## TASK TO CARRY OUT
Among the entries below, find the lines with the word "DRIED" and copy them.

──────── DATA FOR THIS TASK

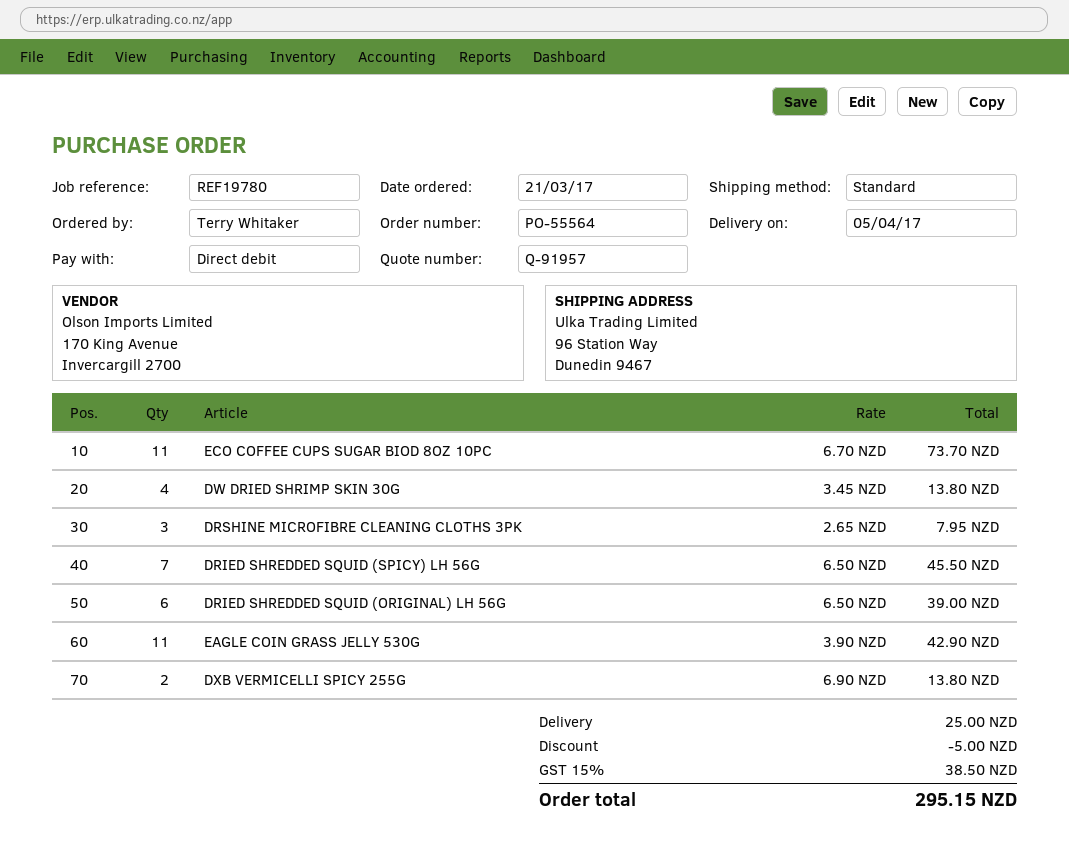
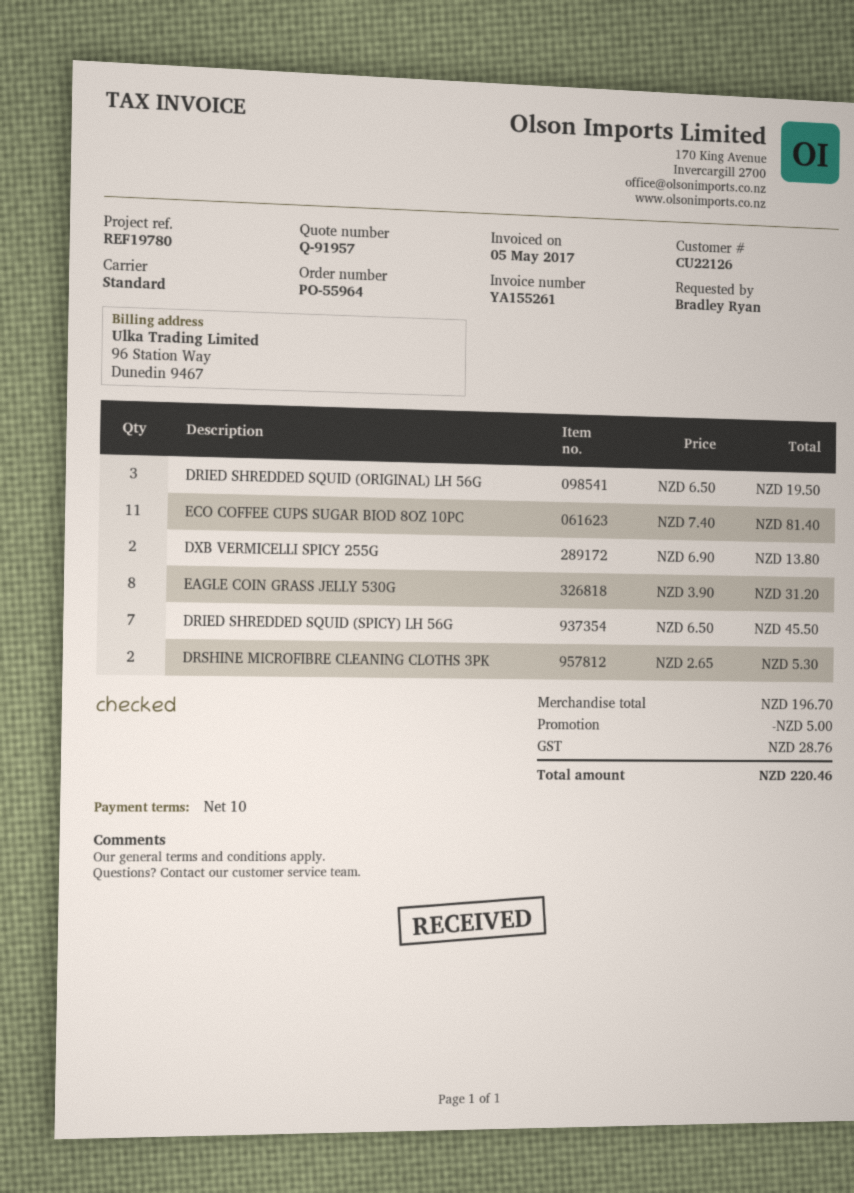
order number: PO-55564 -> PO-55964
ordered by: Terry Whitaker -> Bradley Ryan
ECO COFFEE CUPS SUGAR BIOD 8OZ 10PC: 11 x 6.70 = 73.70 -> 11 x 7.40 = 81.40
DW DRIED SHRIMP SKIN 30G: 4 x 3.45 = 13.80 -> none
DRSHINE MICROFIBRE CLEANING CLOTHS 3PK: 3 x 2.65 = 7.95 -> 2 x 2.65 = 5.30
DRIED SHREDDED SQUID (ORIGINAL) LH 56G: 6 x 6.50 = 39.00 -> 3 x 6.50 = 19.50
EAGLE COIN GRASS JELLY 530G: 11 x 3.90 = 42.90 -> 8 x 3.90 = 31.20
shipping: 25.00 -> none
tax: 38.50 -> 28.76
total: 295.15 -> 220.46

────────────────

## TASK RESPONSE
DW DRIED SHRIMP SKIN 30G: 4 x 3.45 = 13.80 -> none
DRIED SHREDDED SQUID (ORIGINAL) LH 56G: 6 x 6.50 = 39.00 -> 3 x 6.50 = 19.50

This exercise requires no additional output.